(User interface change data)
########

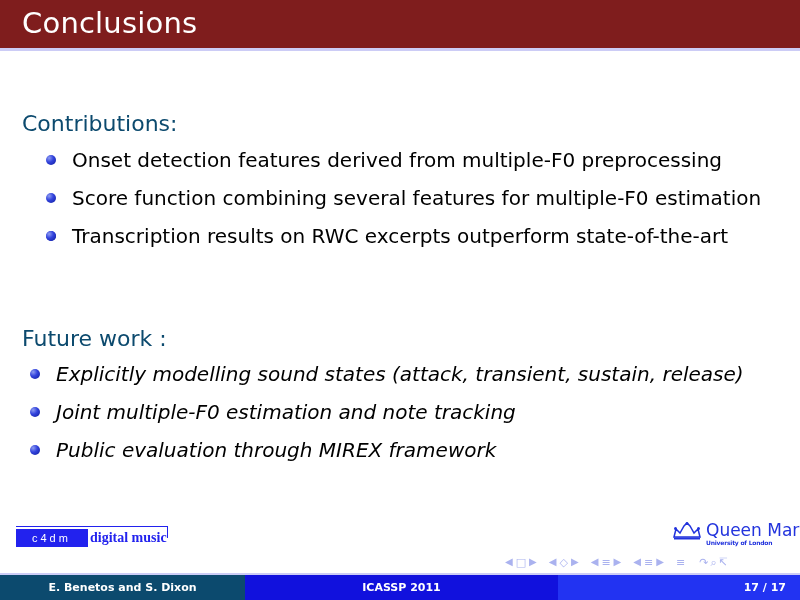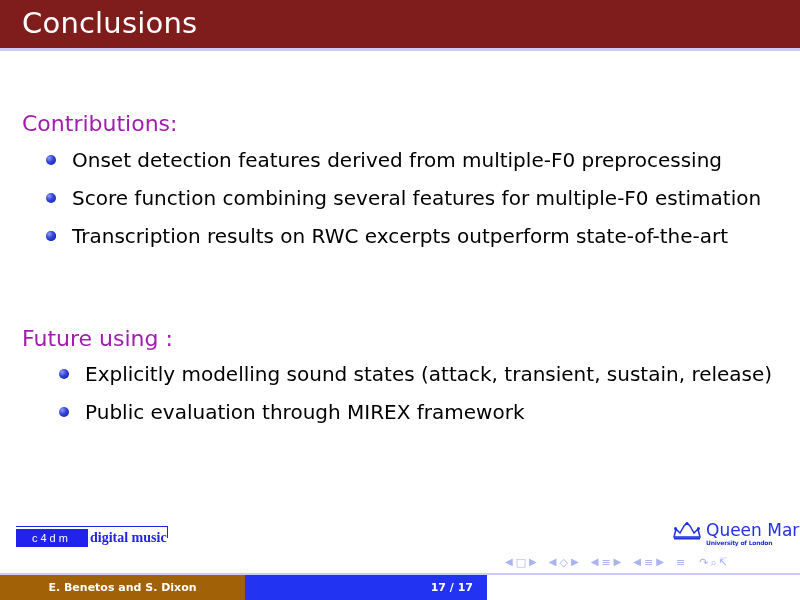"Contributions:" .section-heading { color: #a21caf -> #0c4a6e }
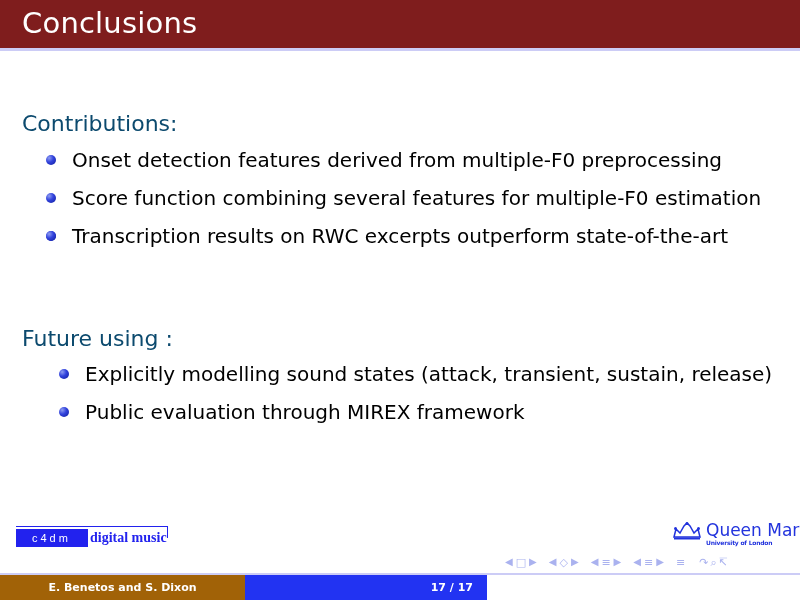"Future using :" div.section-heading { text: using -> work }
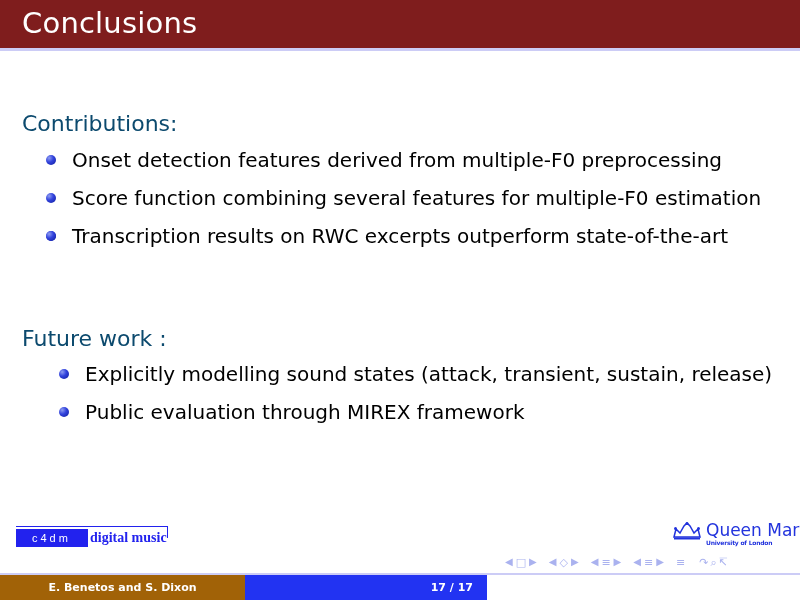"Explicitly modelling sound states" #future-list { font-style: none -> italic; left: 57px -> 28px }
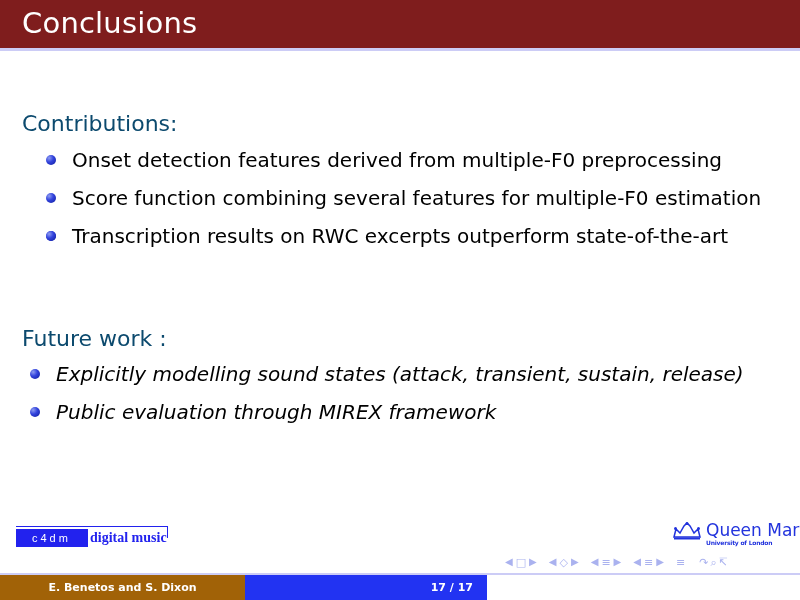"Joint multiple-F0 estimation and note" li { html: none -> <li> <span></span> <span>Joint multiple-F0 estimation and note tracking</span> </li> }
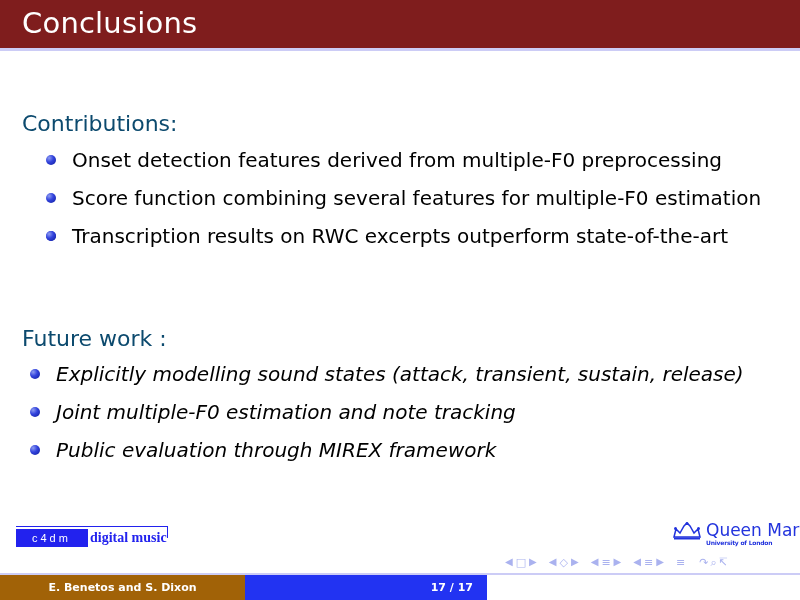"E. Benetos and S. Dixon" #footer-author { background: #a16207 -> #0c4a6e }
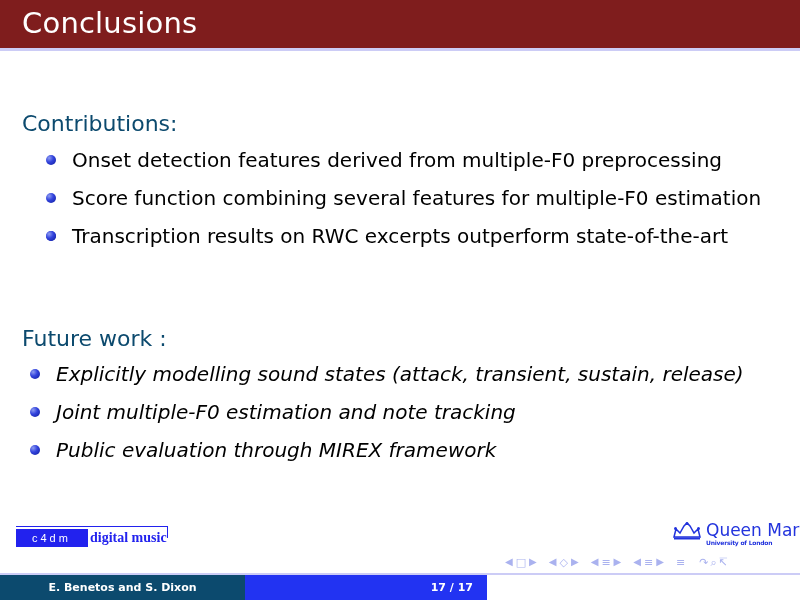"ICASSP 2011" div.footer-cell { html: none -> <div>ICASSP 2011</div> }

########

Exercise brief
Copy each entry exactly as written. Pictures do not belong in the copy.

Answer to the exercise
"Contributions:" .section-heading { color: #a21caf -> #0c4a6e }
"Future using :" div.section-heading { text: using -> work }
"Explicitly modelling sound states" #future-list { font-style: none -> italic; left: 57px -> 28px }
"Joint multiple-F0 estimation and note" li { html: none -> <li> <span></span> <span>Joint multiple-F0 estimation and note tracking</span> </li> }
"E. Benetos and S. Dixon" #footer-author { background: #a16207 -> #0c4a6e }
"ICASSP 2011" div.footer-cell { html: none -> <div>ICASSP 2011</div> }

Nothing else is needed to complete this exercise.